_EXERCISE DATA_.
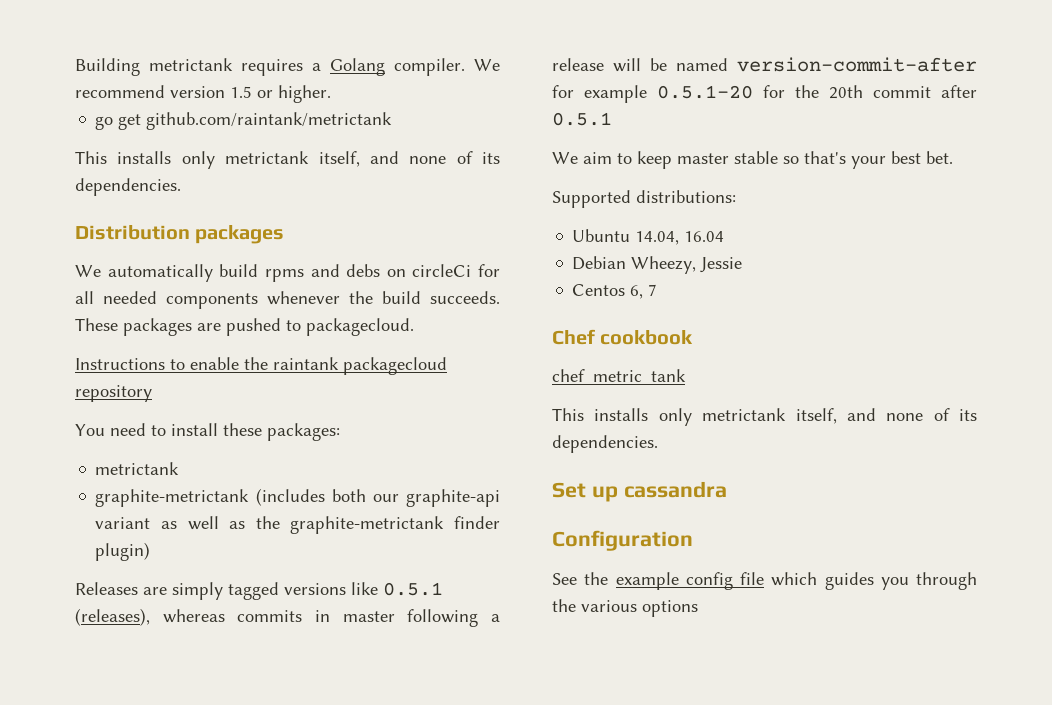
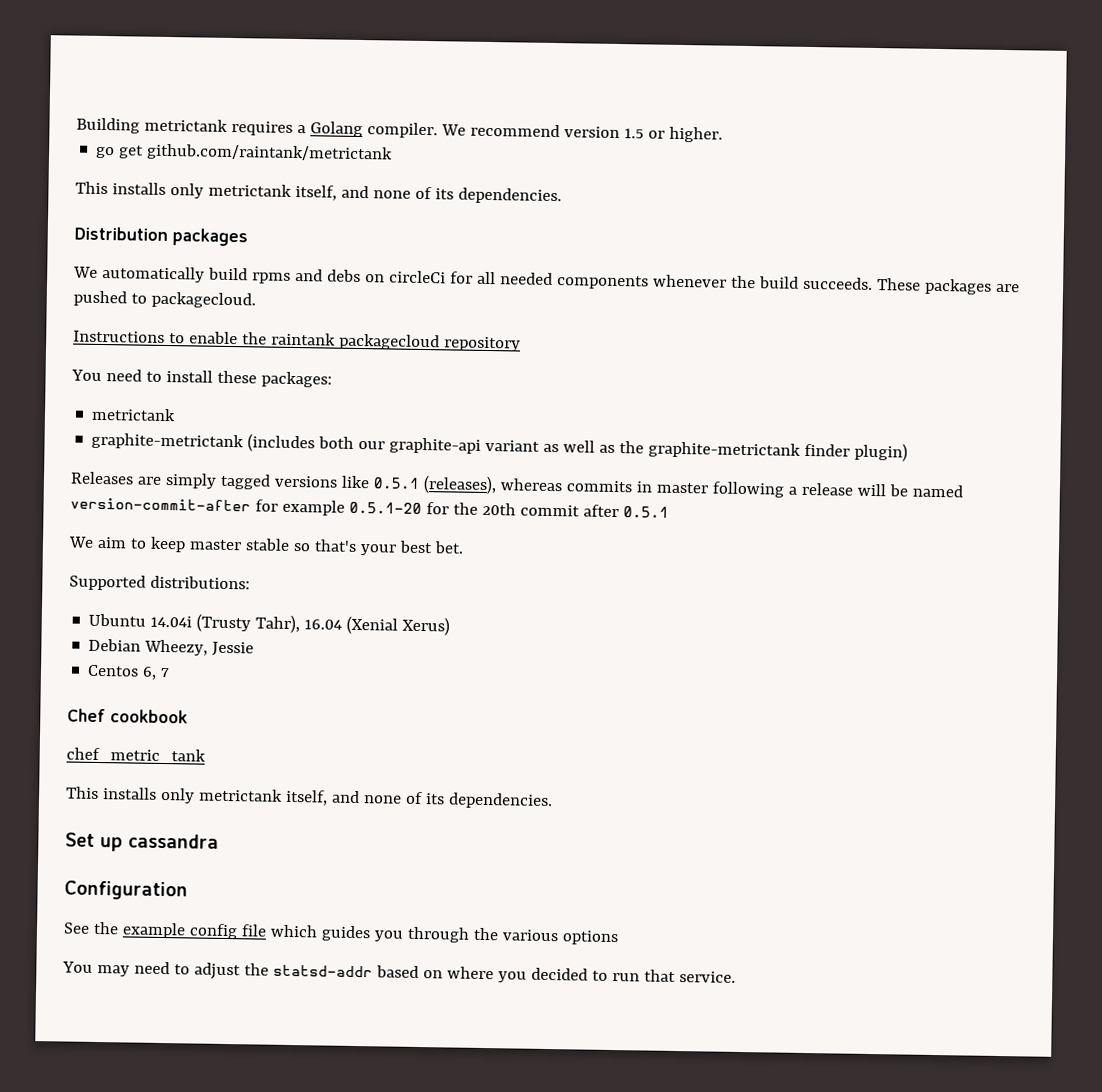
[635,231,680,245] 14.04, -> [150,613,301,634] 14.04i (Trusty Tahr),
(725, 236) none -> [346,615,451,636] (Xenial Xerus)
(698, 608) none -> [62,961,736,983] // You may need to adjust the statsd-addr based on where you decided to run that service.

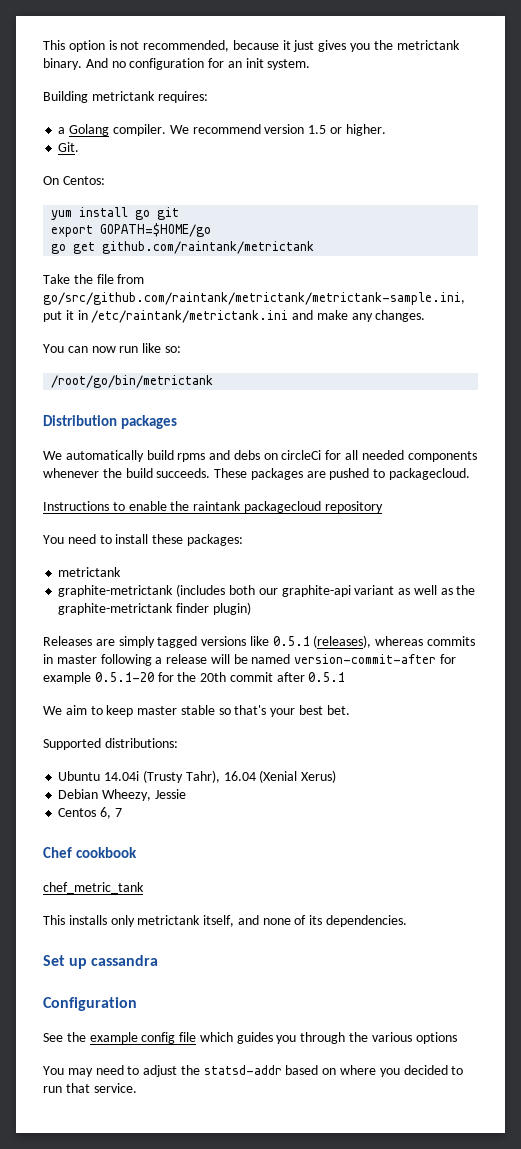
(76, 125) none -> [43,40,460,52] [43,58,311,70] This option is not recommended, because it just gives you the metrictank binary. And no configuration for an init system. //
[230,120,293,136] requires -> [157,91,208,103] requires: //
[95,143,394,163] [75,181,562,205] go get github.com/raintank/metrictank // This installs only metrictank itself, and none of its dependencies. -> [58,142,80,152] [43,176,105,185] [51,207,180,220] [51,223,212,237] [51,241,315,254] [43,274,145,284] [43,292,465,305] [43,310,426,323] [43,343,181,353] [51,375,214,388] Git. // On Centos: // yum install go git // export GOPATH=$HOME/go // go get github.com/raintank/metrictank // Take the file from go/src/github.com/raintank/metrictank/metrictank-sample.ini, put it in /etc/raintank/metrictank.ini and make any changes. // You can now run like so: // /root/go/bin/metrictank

==

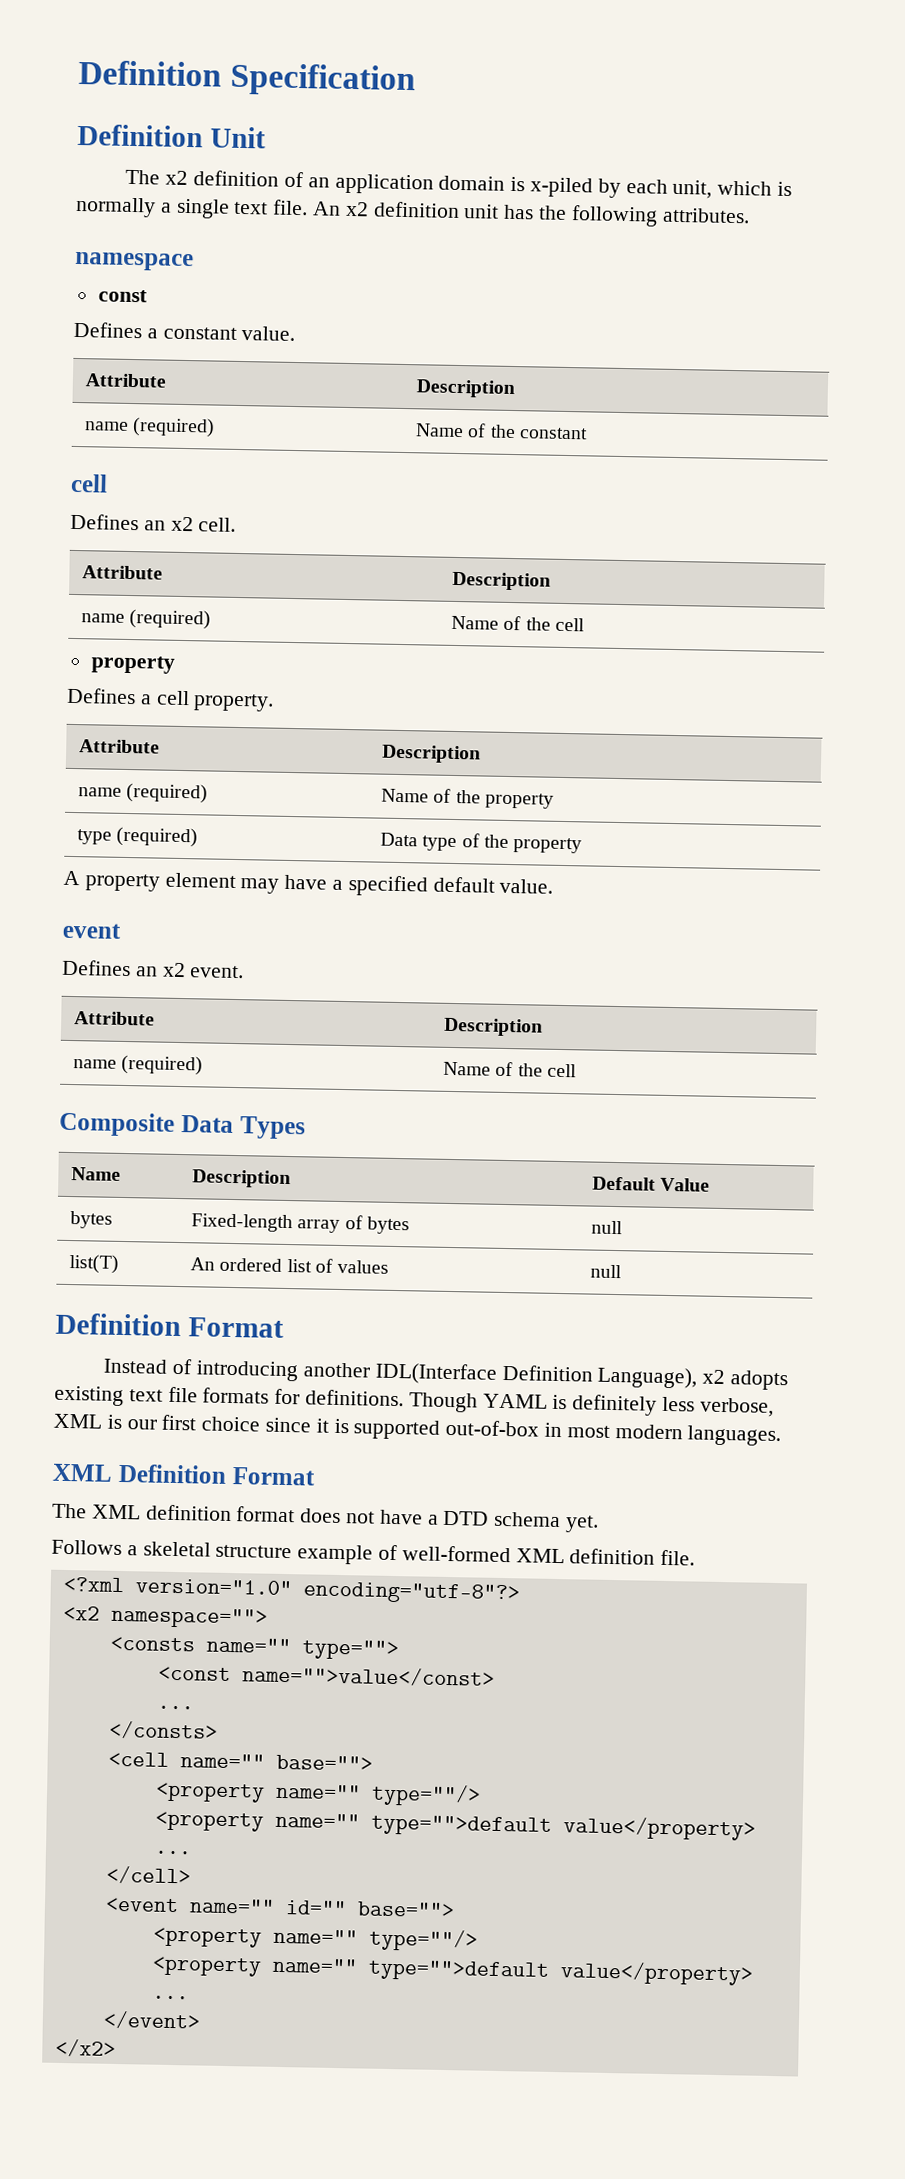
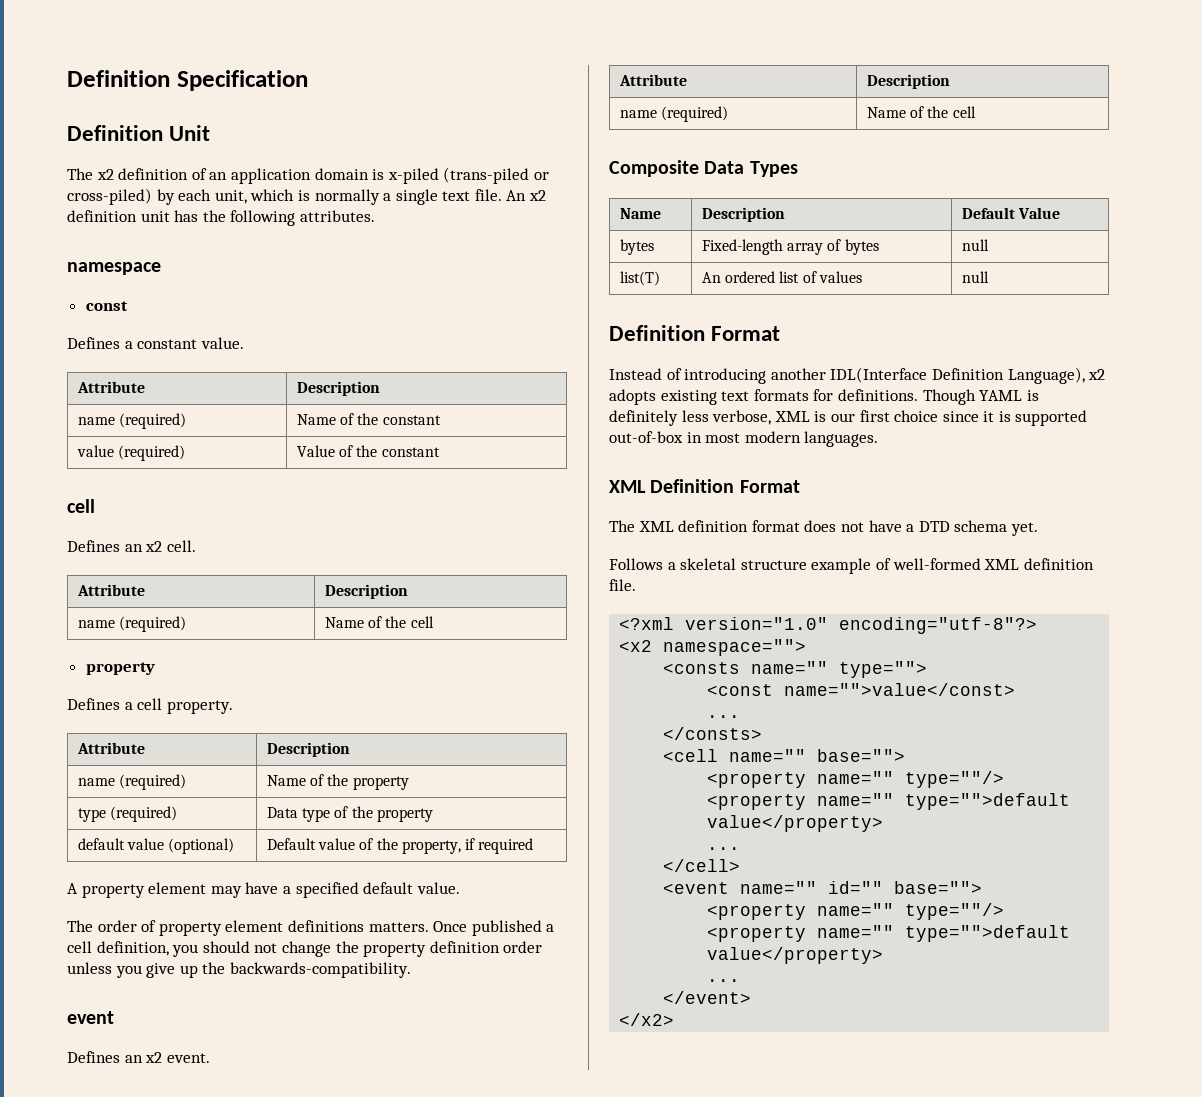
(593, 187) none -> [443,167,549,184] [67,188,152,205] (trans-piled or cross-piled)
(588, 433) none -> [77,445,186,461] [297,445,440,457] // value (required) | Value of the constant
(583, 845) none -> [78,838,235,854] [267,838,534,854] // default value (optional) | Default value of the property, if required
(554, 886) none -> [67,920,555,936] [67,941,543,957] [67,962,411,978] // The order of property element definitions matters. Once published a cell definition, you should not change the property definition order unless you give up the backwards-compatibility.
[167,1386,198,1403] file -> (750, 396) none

--

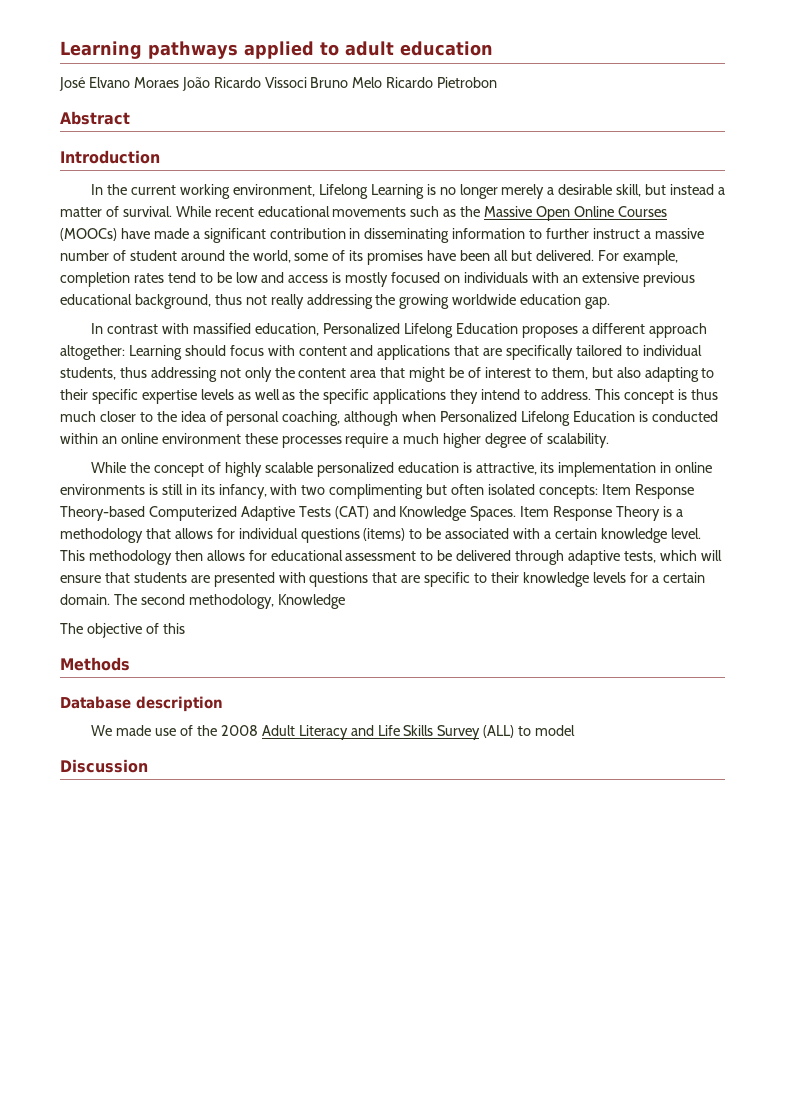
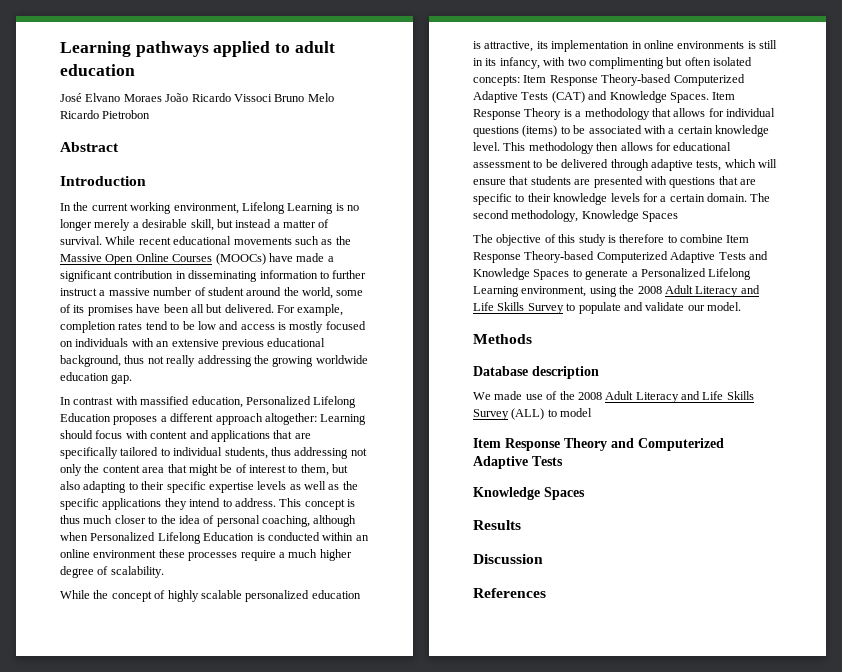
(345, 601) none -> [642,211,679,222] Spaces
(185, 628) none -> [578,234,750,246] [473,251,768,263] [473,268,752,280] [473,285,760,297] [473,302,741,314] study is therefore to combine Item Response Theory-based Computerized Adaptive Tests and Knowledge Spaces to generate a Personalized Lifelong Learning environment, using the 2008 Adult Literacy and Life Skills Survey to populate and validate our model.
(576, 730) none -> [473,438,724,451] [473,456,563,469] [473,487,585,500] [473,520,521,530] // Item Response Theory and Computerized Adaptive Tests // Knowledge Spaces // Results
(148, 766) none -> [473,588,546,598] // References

_YOUR OBJECTIVE_.
Lines of the listing above that contain the word "Response" must all be copied.

_TASK OUTPUT_.
(185, 628) none -> [578,234,750,246] [473,251,768,263] [473,268,752,280] [473,285,760,297] [473,302,741,314] study is therefore to combine Item Response Theory-based Computerized Adaptive Tests and Knowledge Spaces to generate a Personalized Lifelong Learning environment, using the 2008 Adult Literacy and Life Skills Survey to populate and validate our model.
(576, 730) none -> [473,438,724,451] [473,456,563,469] [473,487,585,500] [473,520,521,530] // Item Response Theory and Computerized Adaptive Tests // Knowledge Spaces // Results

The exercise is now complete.